As for straight grappling contest, I can't help you there as I havn't seen any.


----------



## MJS (Sep 23, 2003)

It is illegal in the NHB fights, but I have tried it before while grappling and have had some luck with it!

Mike


----------



## chaosomega (Sep 23, 2003)

I don't think that wrists are considered small joints. I think those are just fingers and toes. The UFC rules didn't specifically mention the wrists at all, last time I checked. Is there some one who can clarify this?

Elfan: Why do you think the a wrist lock would be difficult with MMA gloves on? I don't see them as being a problem and I was wondering as to why you do...?


----------



## MJS (Sep 23, 2003)

> _Originally posted by chaosomega _
> *I don't think that wrists are considered small joints. I think those are just fingers and toes. The UFC rules didn't specifically mention the wrists at all, last time I checked. Is there some one who can clarify this?
> 
> Elfan: Why do you think the a wrist lock would be difficult with MMA gloves on? I don't see them as being a problem and I was wondering as to why you do...? *



Last I knew, there were no small joint manipulations in MMA, and that was including the wrist.  Maybe the rules have changed.
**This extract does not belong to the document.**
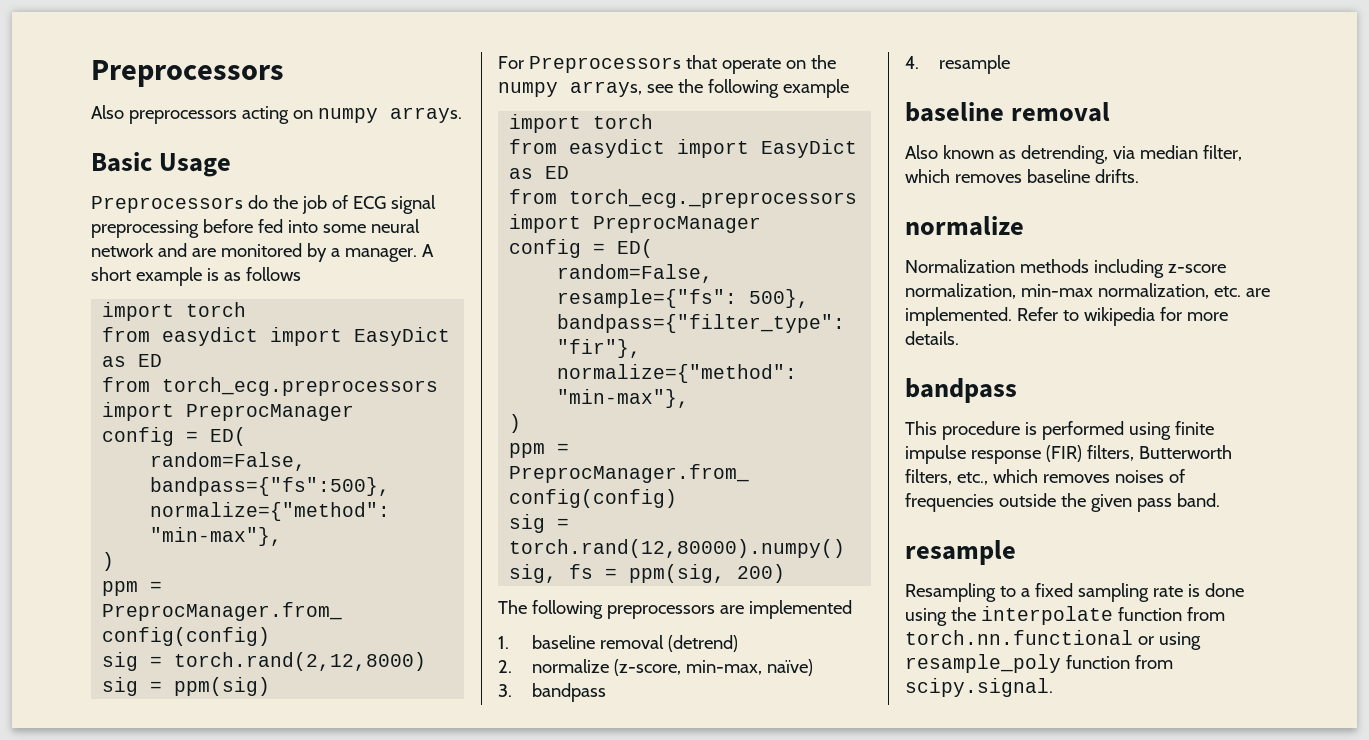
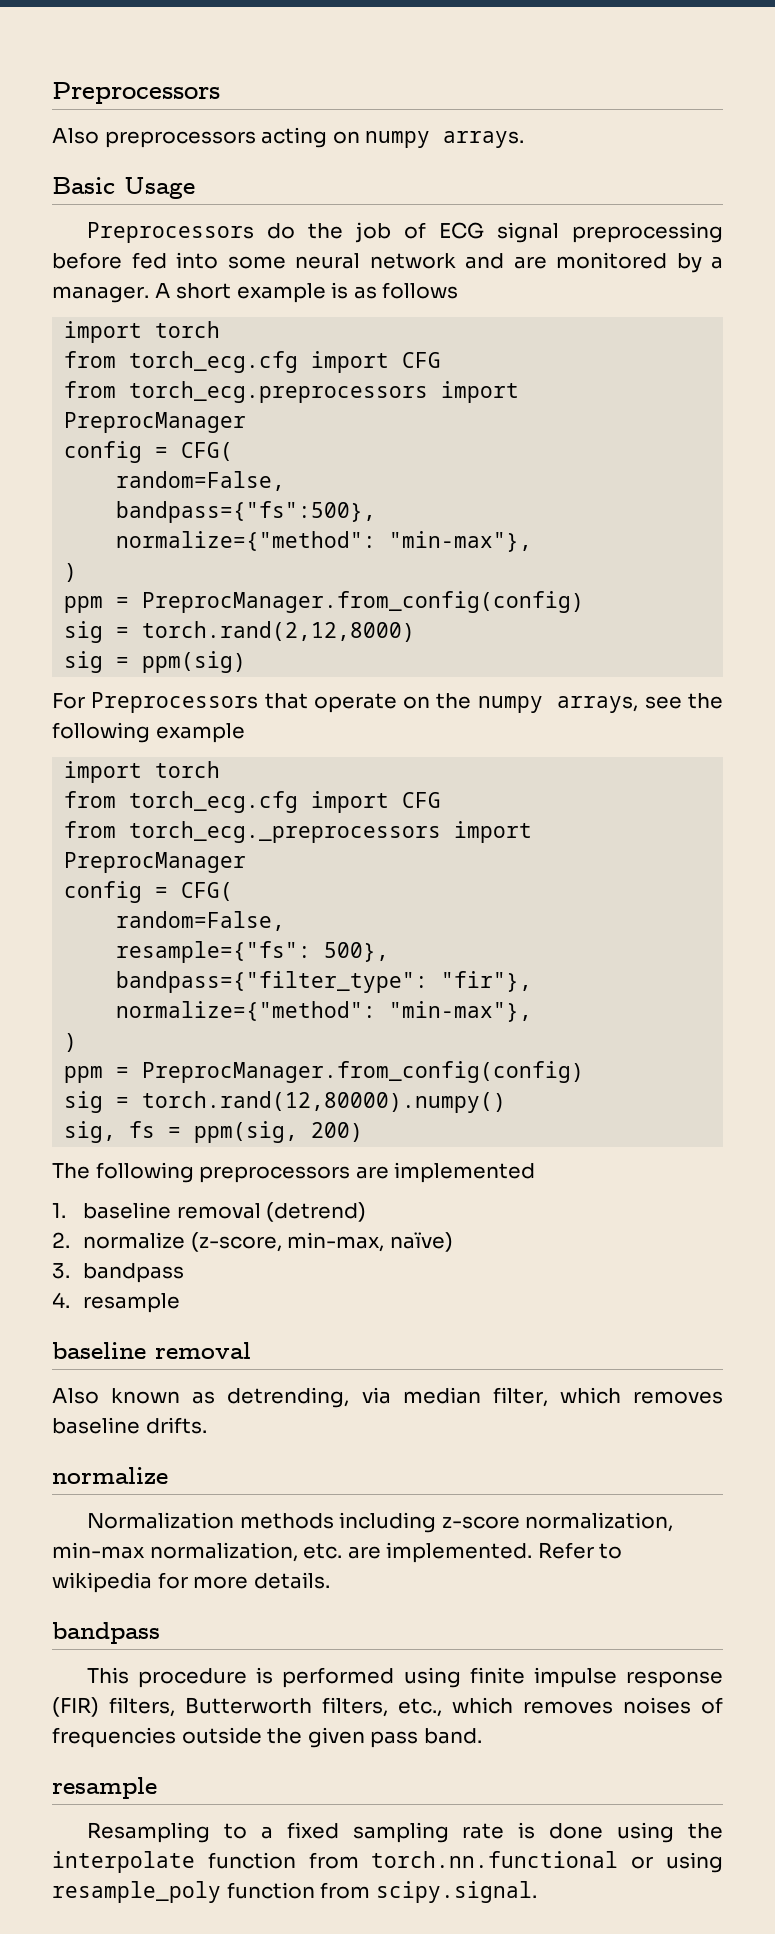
[162,327,451,346] [102,354,163,367] easydict import EasyDict as ED -> [129,351,442,373] torch_ecg.cfg import CFG
[210,427,247,446] ED( -> [181,442,234,461] CFG(
[569,139,858,158] [509,166,570,179] easydict import EasyDict as ED -> [129,791,442,813] torch_ecg.cfg import CFG
[617,239,654,258] ED( -> [181,882,234,901] CFG(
As for doing the lock with the gloves on.  If the wrapping is going over the wrist area, then it might prevent the lock from being applied.  

Mike


----------



## Elfan (Sep 23, 2003)

> _Originally posted by chaosomega _
> *I don't think that wrists are considered small joints. I think those are just fingers and toes. The UFC rules didn't specifically mention the wrists at all, last time I checked. Is there some one who can clarify this?
> 
> Elfan: Why do you think the a wrist lock would be difficult with MMA gloves on? I don't see them as being a problem and I was wondering as to why you do...? *



Well I've never tried with them on but they just *look* like they woudl pose a problem.  Try it and let me know :-D

http://www.ufc.tv/learnUFC/rulesUfc.asp

http://www.pridefc.com/about/rules.htm


----------



## redfang (Sep 24, 2003)

Ankle locks are allowed, why not wrists? I always understood small joints to mean fingers and toes primarily.


----------



## clapping_tiger (Sep 24, 2003)

> _Originally posted by redfang _
> *Ankle locks are allowed, why not wrists? I always understood small joints to mean fingers and toes primarily. *



That is what I thought also. But the gloves would make getting the proper grip and applying the lock difficult and not worth the effort. 
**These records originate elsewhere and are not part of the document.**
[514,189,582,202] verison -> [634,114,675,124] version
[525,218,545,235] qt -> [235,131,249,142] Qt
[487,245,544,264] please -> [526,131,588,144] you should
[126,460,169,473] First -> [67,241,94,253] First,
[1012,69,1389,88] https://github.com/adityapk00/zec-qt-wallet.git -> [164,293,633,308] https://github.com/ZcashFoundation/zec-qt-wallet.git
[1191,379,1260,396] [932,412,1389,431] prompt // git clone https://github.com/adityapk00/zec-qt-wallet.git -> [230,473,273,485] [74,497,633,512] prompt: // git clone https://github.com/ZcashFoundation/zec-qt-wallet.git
By the way, anyone planning on catching this weekends UFC event?


----------



## arnisador (Sep 24, 2003)

I thought it meant fingerlocks too.


----------



## ace (Sep 26, 2003)

gosseneck & The Backwards Had Twist I have Used.

The Gosse Neck is Effective in the Guard & Side Mount
I Have Used Goose Neck in Combination to the Crossarmlock


----------



## JDenz (Oct 10, 2003)

Wrist locks are legal in both UFC and Pride.  At that level they don't work for very much except for moving a guys hand to where they want it for a triangle.  The Btt guys have made this an art.  espically Nog and Busta.  They definitly work in submission grappling and BJJ.  Lol Esphia got me in two and Primo does them all the time.


----------



## chaosomega (Oct 10, 2003)

Well since I'll probably be using them in MMA competition, I think I'll use them for controlling the hand, and using them in combination with armbars or shoulder locks... Rather than a submission on their own. The gooseneck seems to work best for me.
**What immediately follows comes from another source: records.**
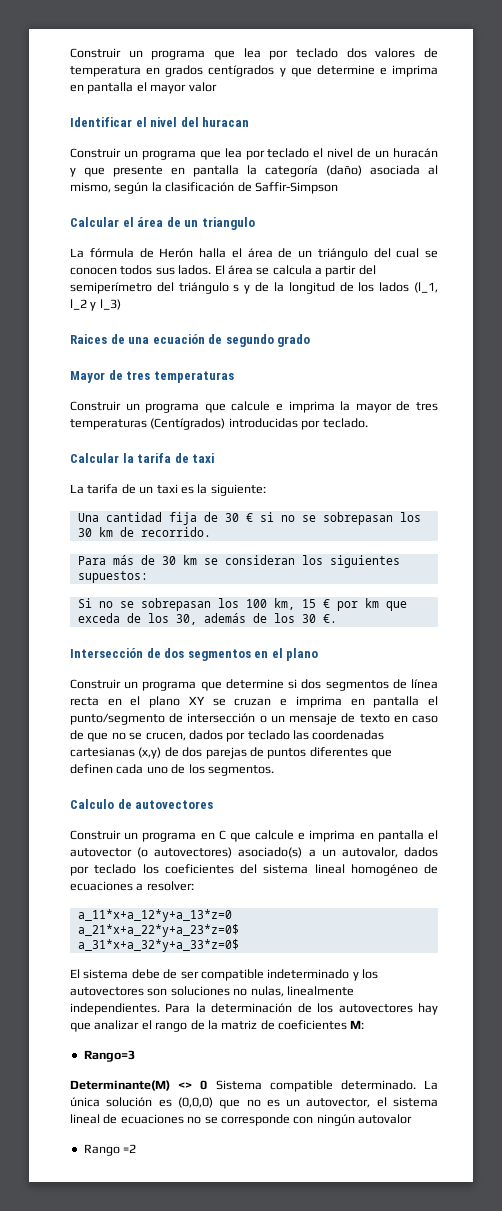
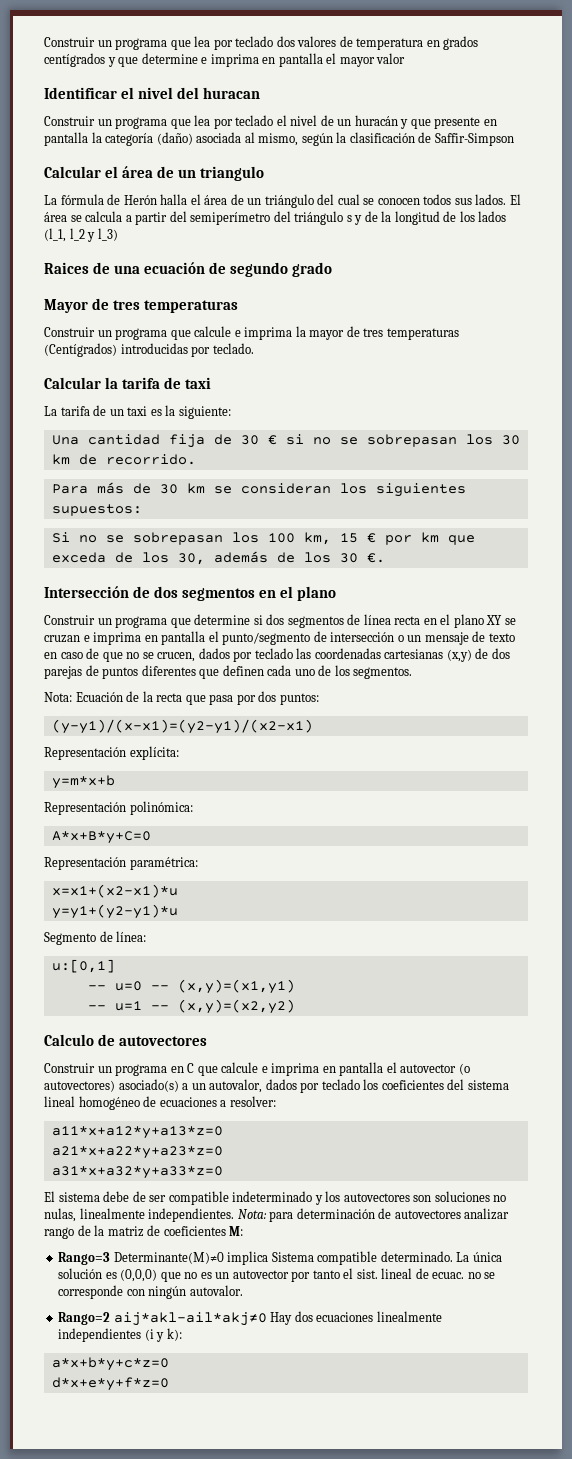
(274, 770) none -> [44,691,319,705] [51,719,313,734] [44,746,179,760] [51,775,115,789] [44,801,193,815] [51,831,151,844] [44,857,198,870] [51,884,178,898] [51,904,178,919] [44,931,147,945] [51,959,115,973] [87,979,295,994] [87,999,295,1014] // Nota: Ecuación de la recta que pasa por dos puntos: // (y-y1)/(x-x1)=(y2-y1)/(x2-x1) // Representación explícita: // y=m*x+b // Representación polinómica: // A*x+B*y+C=0 // Representación paramétrica: // x=x1+(x2-x1)*u // y=y1+(y2-y1)*u // Segmento de línea: // u:[0,1] // -- u=0 -- (x,y)=(x1,y1) // -- u=1 -- (x,y)=(x2,y2)
[77,909,232,922] [77,924,239,937] [77,939,239,952] a_11*x+a_12*y+a_13*z=0 // a_21*x+a_22*y+a_23*z=0$ // a_31*x+a_32*y+a_33*z=0$ -> [51,1126,223,1139] [51,1146,223,1159] [51,1166,223,1179] a11*x+a12*y+a13*z=0 // a21*x+a22*y+a23*z=0 // a31*x+a32*y+a33*z=0
[165,1003,438,1015] [70,1020,152,1032] Para la determinación de los autovectores hay que analizar el -> [237,1208,510,1222] Nota: para determinación de autovectores analizar
[70,1080,208,1091] // Determinante(M) <> 0 -> [113,1251,269,1265] Determinante(M)≠0 implica
[306,1097,439,1108] autovector, el sistema -> [232,1268,378,1282] autovector por tanto el sist.
[120,1114,184,1124] ecuaciones -> [432,1272,465,1279] ecuac.
[358,1114,412,1124] [83,1144,137,1156] autovalor // Rango =2 -> [189,1285,243,1296] [58,1311,442,1326] [58,1328,182,1342] [51,1357,169,1371] [51,1377,169,1391] autovalor. // Rango=2 aij*akl-ail*akj≠0 Hay dos ecuaciones linealmente independientes (i y k): // a*x+b*y+c*z=0 // d*x+e*y+f*z=0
My friend who also trains MMA says he hates them; thinks they're cheap. I think I'll try to slap one on him next time we roll (too bad he live in another province!).


----------



## JDenz (Oct 11, 2003)

I find the best two places for them are in a side mount when going for a kimura, helping secure position after you get a triangle on when you just can't get out to the side, or you just can't finish the guy.


----------



## JDenz (Oct 20, 2003)

I actully used a wrist lock in real life.  Yesterday at the Bills game a guy grabbed me from behind when I stood up.  I didn't know what was going on and wrenched the guys wrist by the time I turned around and saw it was an old guy I had already popped his wrist.  I felt bad but the technique worked well.


----------



## ace (Oct 21, 2003)

> _Originally posted by JDenz _
> *I actully used a wrist lock in real life.  Yesterday at the Bills game a guy grabbed me from behind when I stood up.  I didn't know what was going on and wrenched the guys wrist by the time I turned around and saw it was an old guy I had already popped his wrist.  I felt bad but the technique worked well. *


:asian:


----------



## JDenz (Oct 21, 2003)

lol


----------



## Old Tiger (Nov 1, 2003)

Top wrist lock and double wrist lock should be the bread and butter of any grapplers tool box. It is the first submission we teach because it is a fight ender and can be entered into from at least nine different control positions. MMA people have problems with it because most don't apply the locks properly and don't manipulate the arm properly. As for using gloves, if the lock is applied properly the gloves actually help. You have a larger "handle" on the thumb pad. But, just like any submission or hook you have to control your opponent first. I would recommend you spend a good bit of time on these two. The trick is training them correctly. good luck.


----------



## arnisador (Nov 1, 2003)

> _Originally posted by catchevangelist _
> *Top wrist lock and double wrist lock*



I'm sure I know these, but not by that name. Is one o fthem the figure-4 or Americana of BJJ?


----------



## Old Tiger (Nov 1, 2003)

Tony is demonstrating the TWL in the recent Black Belt article. the DWL would be called kimura by many although it is really not the same. The DWL can be applied standing, from the bottom (like the kimura) from cross body and other control positions.


----------